Selective synthesis tries to circumvent these limitations by trying to preserve the usual tools for the programmers as the basic foundation. One example he explained in more detail was SKETCH. Here, the programmer has to describe a space of possible programs and the synthesizer can chose an exemplar of this space by testing/verifying whether it fulfills a specification, which also has to be given by the programmer. An example could be an optimized sort algorithm, which might be tailored to a specific memory model. The programmer implements the basic sketch and leaves some open holes, which needs to be synthesized. She also can give a simple bubble sort as specification, or as an alternative, a checking algorithm, whether the resulting data is sorted. He concluded his lectures with a demonstration of angelic programming, which uses the idea of sketching a solution and automatically deriving an implementation.

Continuations to Go

Oliver was the first lecturer asking us to do exercises. This was a good way to force us to really think about the content of his lectures. At first he taught us the three basic steps to transform a program to continuation-passing style (CPS): 1. name all immediate values, 2. sequentialize immediate evaluations, and 3. introduce the actual continuation. Then, he gave us some exercises, for instance to build the list of suffixes of a list and the list of prefixes. In a language supporting linked lists, the list of suffixes can be realized by sharing the data between all suffixes. The list of suffixes, thus is comprised of pointers pointing to the according element of the original list, where the suffix starts. For the list of prefixes, it is not possible to share the data, but, by implementing it in a continuation-passing style. You can share the computation of the prefixes similar to sharing the data in the case of the suffixes.

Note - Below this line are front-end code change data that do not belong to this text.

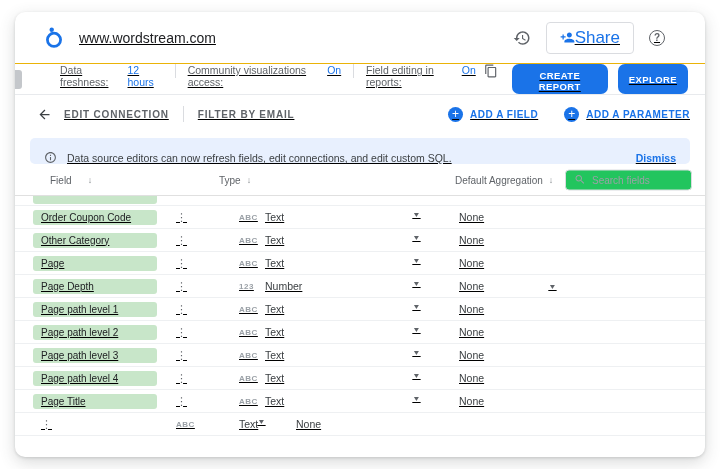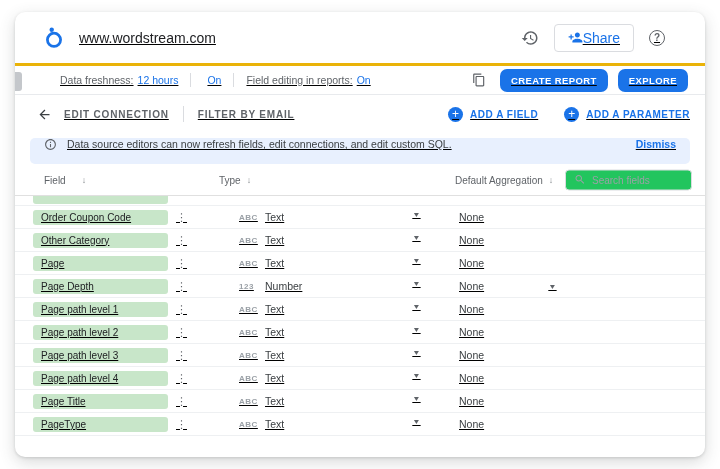--- a/index.html
+++ b/index.html
@@ -19,7 +19,7 @@
   .browser-right{margin-left:auto;display:flex;align-items:center;gap:15px;}
   .icon-btn{display:flex;align-items:center;justify-content:center;cursor:pointer;}
   .share-btn{display:flex;align-items:center;border:1px solid #dadce0;border-radius:4px;
-             padding:5px 13px;color:var(--accent,#1a73e8);font-size:14px;background:#fff;cursor:pointer;}
+             padding:5px 13px;color:var(--accent,#1a73e8);font-size:17px;background:#fff;cursor:pointer;}
   .help-circle{width:16px;height:16px;border:1.5px solid #5f6368;border-radius:50%;color:#5f6368;
                font-size:10px;font-weight:700;display:flex;align-items:center;justify-content:center;}
 

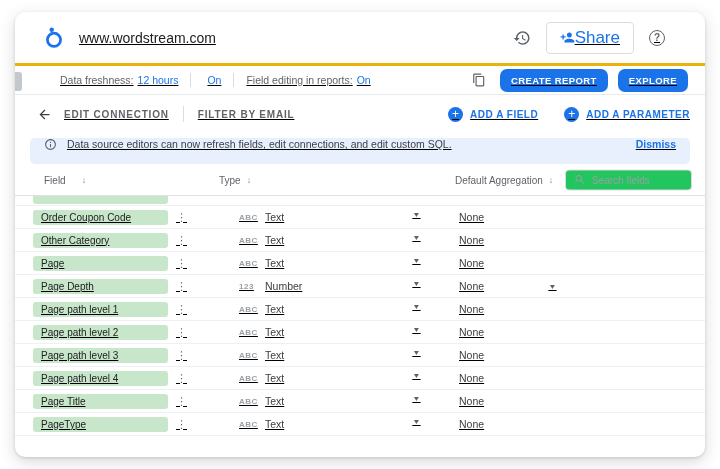--- a/index.html
+++ b/index.html
@@ -24,8 +24,8 @@
                font-size:10px;font-weight:700;display:flex;align-items:center;justify-content:center;}
 
   
-  .toolbar{height:32px;border-top:3px solid #eab308;border-bottom:1px solid #e8eaed;display:flex;
-           align-items:center;padding:0 17px 0 45px;position:relative;font-size:10.5px;color:#5f6368;}
+  .toolbar{height:32px;border-top:1px solid #eab308;border-bottom:1px solid #e8eaed;display:flex;
+           padding:0 17px 0 45px;position:relative;font-size:10.5px;color:#5f6368;}
   .clip-tab{position:absolute;left:0;top:6px;width:7px;height:19px;background:#c4c7cb;border-radius:0 3px 3px 0;}
   .tsep{width:1px;height:14px;background:#dadce0;margin:0 12px;}
   .tval{color:var(--accent,#1a73e8);margin-left:4px;}

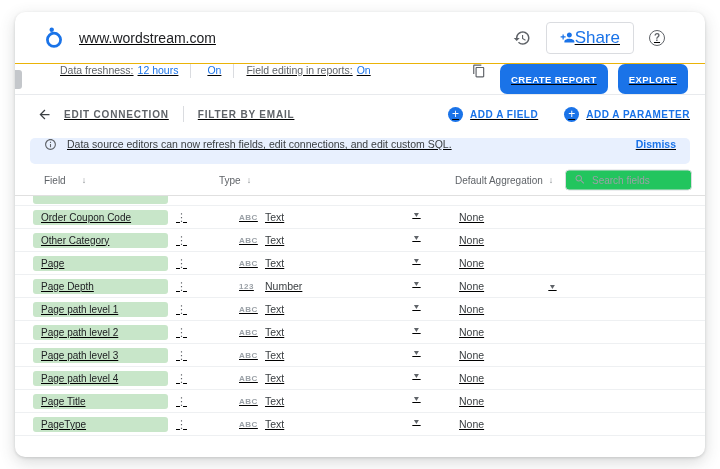--- a/index.html
+++ b/index.html
@@ -111,6 +111,7 @@
     <span>Data freshness:</span>
     <span class="tval">12 hours</span>
     <span class="tsep"></span>
+    <span>Community visualizations access:</span>
     <span class="tval">On</span>
     <span class="tsep"></span>
     <span>Field editing in reports:</span>

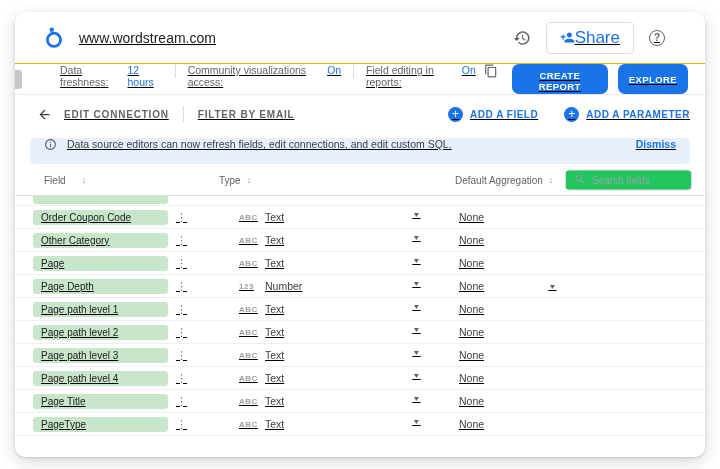--- a/index.html
+++ b/index.html
@@ -47,7 +47,7 @@
 
   
   .banner{margin:5px 15px 0;height:26px;background:var(--banner-bg,#e8f0fe);border-radius:5px;display:flex;
-          align-items:flex-start;padding:0 14px;font-size:10.5px;color:#3c4043;}
+          align-items:flex-end;padding:0 14px;font-size:10.5px;color:#3c4043;}
   .banner-text{margin-left:10px;}
   .dismiss{margin-left:auto;color:var(--accent,#1a73e8);font-weight:600;font-size:10.5px;cursor:pointer;}
 

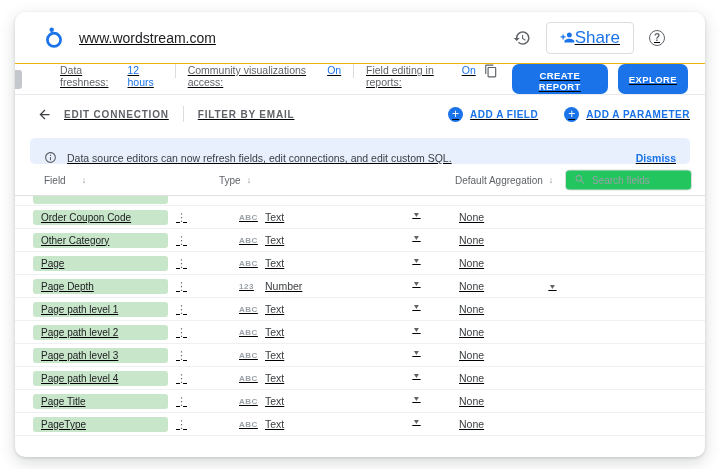--- a/index.html
+++ b/index.html
@@ -54,7 +54,7 @@
   
   .table-header{height:32px;position:relative;border-bottom:1px solid #e0e0e0;font-size:10px;color:#5f6368;}
   .th{position:absolute;top:50%;transform:translateY(-50%);display:flex;align-items:center;gap:6px;cursor:pointer;}
-  .th-field{left:29px;gap:16px;} .th-type{left:204px;} .th-agg{left:440px;}
+  .th-field{left:35px;gap:16px;} .th-type{left:204px;} .th-agg{left:440px;}
   .sort-arrow{font-size:9px;color:#80868b;}
   .search-box{position:absolute;right:13px;top:50%;transform:translateY(-50%);display:flex;align-items:center;
               gap:6px;border:1px solid #dadce0;border-radius:4px;height:21px;padding:0 8px;width:127px;background:#22c55e;}

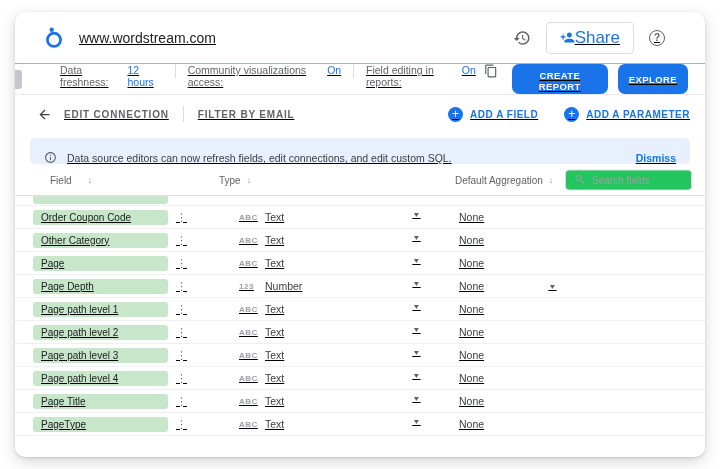--- a/index.html
+++ b/index.html
@@ -66,7 +66,7 @@
   .partial-row .pill{margin-top:-7px;}
   .row{display:grid;grid-template-columns:135px 63px 26px 163px 150px;align-items:center;height:23px;
        border-bottom:1px solid #eef0f2;padding-left:18px;}
-  .pill{height:15px;width:135px;background:var(--pill-bg,#c8e6c9);border-radius:3px;font-size:10px;color:#202124;
+  .pill{height:15px;width:124px;background:var(--pill-bg,#c8e6c9);border-radius:3px;font-size:10px;color:#202124;
         display:flex;align-items:center;padding:0 8px;cursor:pointer;}
   .dots{padding-left:8px;color:#5f6368;font-size:11px;cursor:pointer;}
   .type-icon{font-size:8px;font-weight:700;color:#9aa0a6;letter-spacing:.5px;padding-left:8px;}

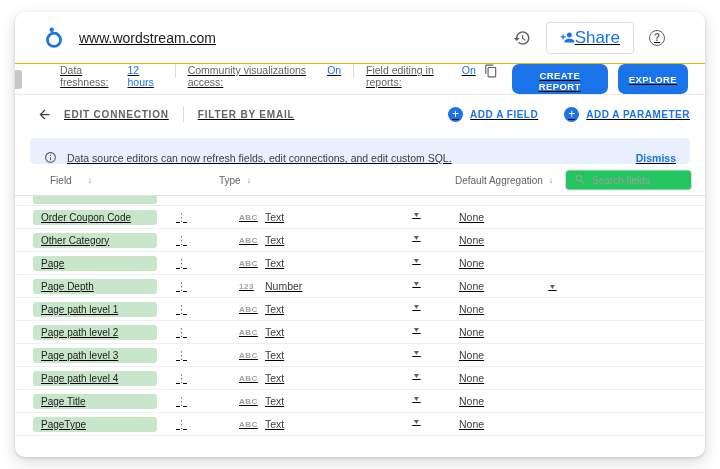--- a/index.html
+++ b/index.html
@@ -348,11 +348,6 @@
   </div>
 
   <div class="row">
-    <div>
-          <span class="pill">
-            <span>PageType</span>
-          </span>
-        </div>
     <div class="dots">⋮</div>
     <div class="type-icon">ABC</div>
     <div class="type-cell">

Another example, he ask to implement was a convolution of two lists. Thus, the result is a list of pairs of elements of each list, where the second list is reverse beforehand. The interesting thing here is, that it can be implemented in a recursive way with n steps of recursion for lists with n elements. The solution is simple, if you figure out that you can use the return time of a recursion to traverse the second lists, which is equal to a reverse. Later he pointed out, that an implementation of this, using CPS and defunctionalization will result in a plain usual zip/reverse like it would be done in Haskell.

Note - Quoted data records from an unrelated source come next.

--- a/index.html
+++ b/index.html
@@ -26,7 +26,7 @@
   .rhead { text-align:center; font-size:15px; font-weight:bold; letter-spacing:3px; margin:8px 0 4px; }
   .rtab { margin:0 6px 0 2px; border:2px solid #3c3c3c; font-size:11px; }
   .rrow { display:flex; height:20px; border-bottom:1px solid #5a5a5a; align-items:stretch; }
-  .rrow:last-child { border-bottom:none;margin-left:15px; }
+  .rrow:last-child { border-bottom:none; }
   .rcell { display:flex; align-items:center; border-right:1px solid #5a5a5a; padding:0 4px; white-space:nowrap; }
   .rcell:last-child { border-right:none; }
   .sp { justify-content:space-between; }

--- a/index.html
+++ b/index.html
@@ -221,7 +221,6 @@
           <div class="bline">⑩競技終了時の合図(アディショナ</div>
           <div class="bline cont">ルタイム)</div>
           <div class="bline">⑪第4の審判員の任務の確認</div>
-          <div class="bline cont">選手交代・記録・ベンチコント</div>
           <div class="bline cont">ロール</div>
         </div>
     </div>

Control-flow Analysis of Higher-Order Languages

Well, and then there was the control-flow analysis (CFA). At the moment, I have not figured out completely how to read the slides, since my Greek is rather limited. What I was able to take away from this course was, that there are several different techniques where 0-CFA is a robust and efficient one. In general, the k in k-CFAs denotes the amount of history, which is considered in the analysis. Usually, only 0-CFA and 1-CFA are applied in practice, i.e. in compilers, since the state space of the analysis explodes very fast. The concrete semantics of a program would be described by an infinite-CFA. He also talked about possible optimizations, like applying garbage collection, to eliminate unreachable states/possibilities during the CFA and thereby increasing the efficiency of the analysis significantly.